WHAT TO PRODUCE:
Give back nothing but the number of lines in these entries that contain the word "pour".
++++ STUDY MATERIAL ++++
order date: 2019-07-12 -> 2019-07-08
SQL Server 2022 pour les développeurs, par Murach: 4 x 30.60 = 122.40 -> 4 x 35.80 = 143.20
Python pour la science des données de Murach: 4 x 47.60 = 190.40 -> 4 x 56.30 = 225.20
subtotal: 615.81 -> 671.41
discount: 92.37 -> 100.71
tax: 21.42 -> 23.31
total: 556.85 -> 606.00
++++
++++ STUDY MATERIAL ++++
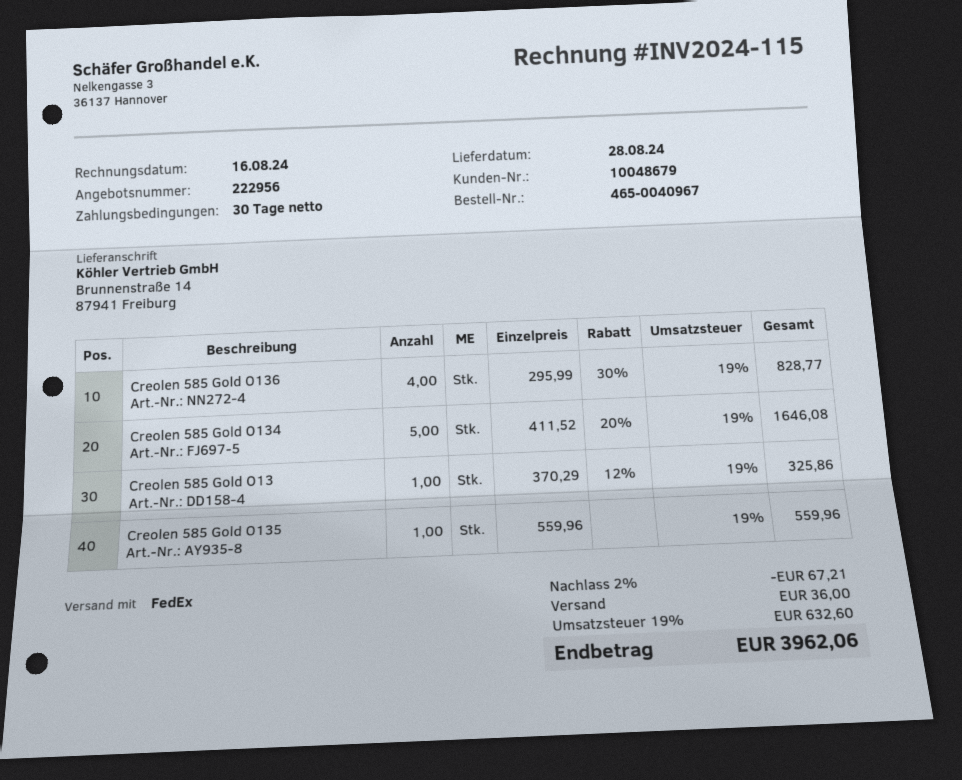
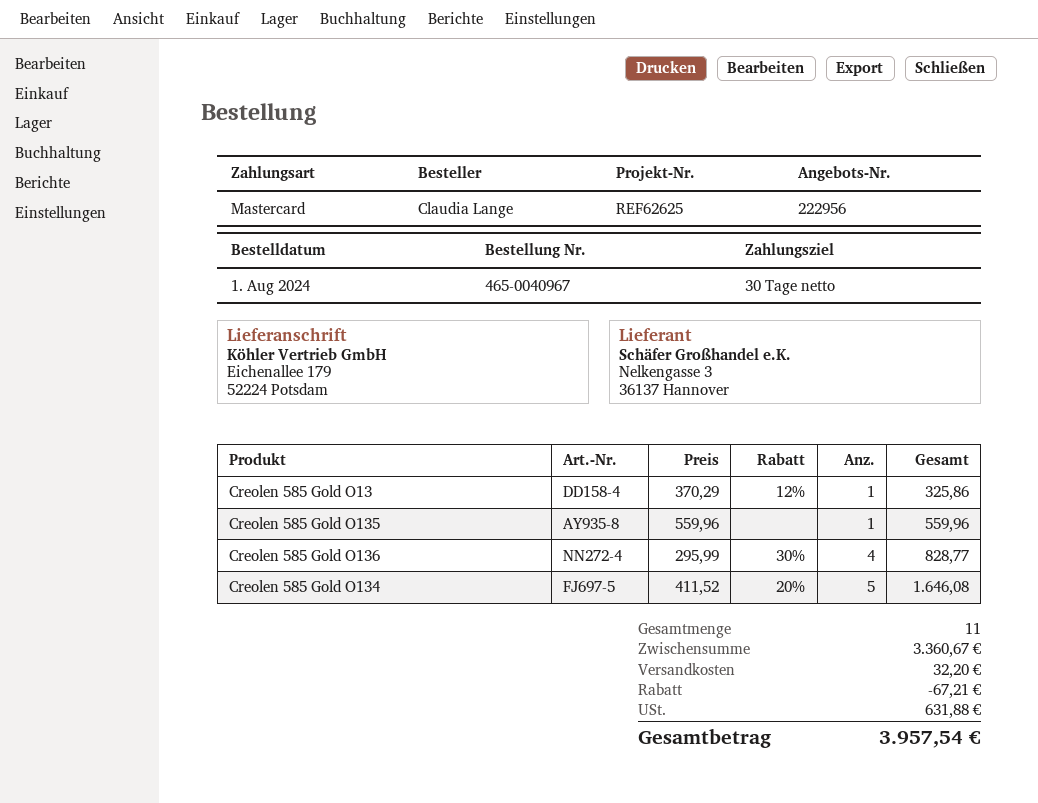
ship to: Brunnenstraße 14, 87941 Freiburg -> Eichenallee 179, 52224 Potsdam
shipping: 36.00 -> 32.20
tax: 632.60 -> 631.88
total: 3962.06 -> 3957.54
++++
++++ STUDY MATERIAL ++++
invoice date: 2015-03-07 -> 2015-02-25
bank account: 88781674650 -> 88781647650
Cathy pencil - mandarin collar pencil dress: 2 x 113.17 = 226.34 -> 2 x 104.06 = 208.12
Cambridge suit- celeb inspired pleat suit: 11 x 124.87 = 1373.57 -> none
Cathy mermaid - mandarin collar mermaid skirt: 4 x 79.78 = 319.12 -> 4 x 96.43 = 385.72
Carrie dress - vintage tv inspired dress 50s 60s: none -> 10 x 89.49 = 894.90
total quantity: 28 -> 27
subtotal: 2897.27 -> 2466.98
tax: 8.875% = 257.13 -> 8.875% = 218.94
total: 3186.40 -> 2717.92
++++
PROBLEM SOLUTION:
2